In the wake the FTX collapse, calls to regulate crypto have increased among U.S. lawmakers. But doing so would confer legitimacy to the crypto industry, a prominent economist argued this week, and that in turn could lead to more widespread economic damage.

Stephen Cecchetti, an economist and professor at Brandeis International Business School, pointed to the economy within World of Warcraft, an online video game with millions of players.

“The strongest argument, I think, against regulation is about conferring legitimacy,” he said at a crypto debate hosted by the Brookings Institution.

“I think of a lot of this stuff as being like a video game, and so if I look at an analog, the World of Warcraft has 120 million players, and it has an economy inside of it,” he continued. “Fortunately, no federal financial regulator has responsibility for overseeing the World of Warcraft. And while there’s money involved, I don’t think any of us would call on them to supervise online massive multiplayer games. Like the World of Warcraft, crypto, in my view, does nothing to support the real economy, so legitimizing it is simply going to drain creative resources from productive activities.”

Crypto regulations

Creating regulations specifically for crypto, he argued, would affect how banks approach the sector.
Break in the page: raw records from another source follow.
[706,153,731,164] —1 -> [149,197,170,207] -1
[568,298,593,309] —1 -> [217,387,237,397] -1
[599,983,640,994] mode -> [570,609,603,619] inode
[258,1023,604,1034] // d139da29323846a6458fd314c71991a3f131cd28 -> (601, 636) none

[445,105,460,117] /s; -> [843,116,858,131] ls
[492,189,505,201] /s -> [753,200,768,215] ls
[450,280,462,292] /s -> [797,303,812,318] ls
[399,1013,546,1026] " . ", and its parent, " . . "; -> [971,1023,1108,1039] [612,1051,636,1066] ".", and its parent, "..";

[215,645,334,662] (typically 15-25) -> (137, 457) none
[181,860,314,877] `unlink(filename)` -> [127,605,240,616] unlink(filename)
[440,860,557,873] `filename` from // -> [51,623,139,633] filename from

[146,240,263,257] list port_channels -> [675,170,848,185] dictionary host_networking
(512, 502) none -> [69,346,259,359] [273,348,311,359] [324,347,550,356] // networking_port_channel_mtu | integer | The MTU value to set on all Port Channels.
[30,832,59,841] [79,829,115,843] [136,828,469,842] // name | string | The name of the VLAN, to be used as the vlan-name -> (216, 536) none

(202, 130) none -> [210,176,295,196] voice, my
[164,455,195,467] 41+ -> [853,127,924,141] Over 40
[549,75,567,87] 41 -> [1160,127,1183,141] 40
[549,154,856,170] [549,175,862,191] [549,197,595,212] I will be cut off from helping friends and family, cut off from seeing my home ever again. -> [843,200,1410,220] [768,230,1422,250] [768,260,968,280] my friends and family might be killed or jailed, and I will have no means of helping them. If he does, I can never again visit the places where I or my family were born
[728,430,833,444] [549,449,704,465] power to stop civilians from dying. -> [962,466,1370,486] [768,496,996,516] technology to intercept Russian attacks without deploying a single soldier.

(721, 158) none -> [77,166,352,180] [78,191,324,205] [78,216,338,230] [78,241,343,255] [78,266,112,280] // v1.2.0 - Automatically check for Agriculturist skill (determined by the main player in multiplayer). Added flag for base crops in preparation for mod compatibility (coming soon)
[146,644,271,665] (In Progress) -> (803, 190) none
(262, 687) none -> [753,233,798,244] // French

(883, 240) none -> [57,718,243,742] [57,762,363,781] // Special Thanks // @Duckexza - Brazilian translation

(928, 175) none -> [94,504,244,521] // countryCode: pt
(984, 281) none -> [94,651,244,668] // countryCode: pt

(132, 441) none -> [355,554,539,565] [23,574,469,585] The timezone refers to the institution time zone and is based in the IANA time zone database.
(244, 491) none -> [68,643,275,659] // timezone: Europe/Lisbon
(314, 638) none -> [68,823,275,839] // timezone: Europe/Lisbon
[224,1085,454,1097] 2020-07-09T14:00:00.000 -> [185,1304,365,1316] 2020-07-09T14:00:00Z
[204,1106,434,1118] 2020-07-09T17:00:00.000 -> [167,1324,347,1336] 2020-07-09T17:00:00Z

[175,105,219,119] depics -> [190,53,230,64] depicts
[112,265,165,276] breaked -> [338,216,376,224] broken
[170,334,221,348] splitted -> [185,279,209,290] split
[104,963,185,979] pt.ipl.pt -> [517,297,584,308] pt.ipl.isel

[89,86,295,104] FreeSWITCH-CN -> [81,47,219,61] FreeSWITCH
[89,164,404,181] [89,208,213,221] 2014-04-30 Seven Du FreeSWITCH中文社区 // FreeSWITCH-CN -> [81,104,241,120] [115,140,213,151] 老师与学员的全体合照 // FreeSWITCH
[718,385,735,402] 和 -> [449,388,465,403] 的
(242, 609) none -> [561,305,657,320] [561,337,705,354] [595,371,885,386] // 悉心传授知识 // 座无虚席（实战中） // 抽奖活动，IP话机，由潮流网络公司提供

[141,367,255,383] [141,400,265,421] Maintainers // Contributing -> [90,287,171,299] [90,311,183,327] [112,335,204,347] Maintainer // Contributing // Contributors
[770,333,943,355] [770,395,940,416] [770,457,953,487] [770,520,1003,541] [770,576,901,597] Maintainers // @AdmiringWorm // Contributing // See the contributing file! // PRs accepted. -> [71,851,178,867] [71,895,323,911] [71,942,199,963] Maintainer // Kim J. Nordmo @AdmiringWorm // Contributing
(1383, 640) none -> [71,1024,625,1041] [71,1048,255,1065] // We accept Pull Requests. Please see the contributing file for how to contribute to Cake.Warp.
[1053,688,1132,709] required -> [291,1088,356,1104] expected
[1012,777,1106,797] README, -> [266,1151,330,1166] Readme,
“Legitimizing crypto is going to encourage banks to purchase crypto assets directly and to lend against them as collateral,” he said. “Imagine where we would be if leveraged financial intermediaries had been holding crypto in November of 2021 before the plunge in value.” 

Cryptocurrencies have fallen dramatically in value since late last year. Bitcoin, the largest cryptocurrency, has shed more than 60% of its value this year.

If “virtually all of the transactions in the crypto world remain inside of the crypto world without links to the real economy,” Cecchetti said, then it “would be as if this stuff was going on on Mars, and it would leave the traditional financial system unaffected. That should be our goal.”

As for the misbehavior in the industry—the “defining feature of the crypto world,” in his view—prosecutors can address it by “enforcing existing laws aggressively, and, where appropriate, going after the celebrities that are promoting this stuff,” he said. 

FTX founder Sam Bankman-Fried has been charged with eight criminal counts, including two counts of wire fraud and six counts of conspiracy related to securities and commodities fraud, money laundering, and violations of campaign finance laws.

‘Let crypto burn’

Calls for greater regulation have gained steam in recent weeks following FTX’s epic collapse. 

Last weekend, Sen. Sherrod Brown, chair of the Senate banking committee, called for more regulation, and left open the possibility of banning crypto, though he acknowledged it would be “very difficult because it will go offshore and who knows how that will work.”

In a statement following the arrest of Bankman-Fried in the Bahamas, Brown said, “Things that look and behave like securities, commodities, or banking products need to be regulated and supervised by the responsible agencies who serve consumers…Crypto doesn’t get a free pass because it’s bright and shiny.”

Cecchetti believes a good approach would be to “let crypto burn,” as he and Kim Schoenholtz, a professor at NYU’s Stern School of Business, wrote in a recent Financial Times column.

“In the aftermath of the collapse of FTX, authorities should resist the urge to create a parallel legal and regulatory framework for the crypto industry,” they wrote. “It is far better to do nothing, and just let crypto burn.”

Actively intervening, they added, would “provide an official seal of approval to a system that currently poses no threat to financial stability and would lead to calls for public bailouts when crypto inevitably erupts again.”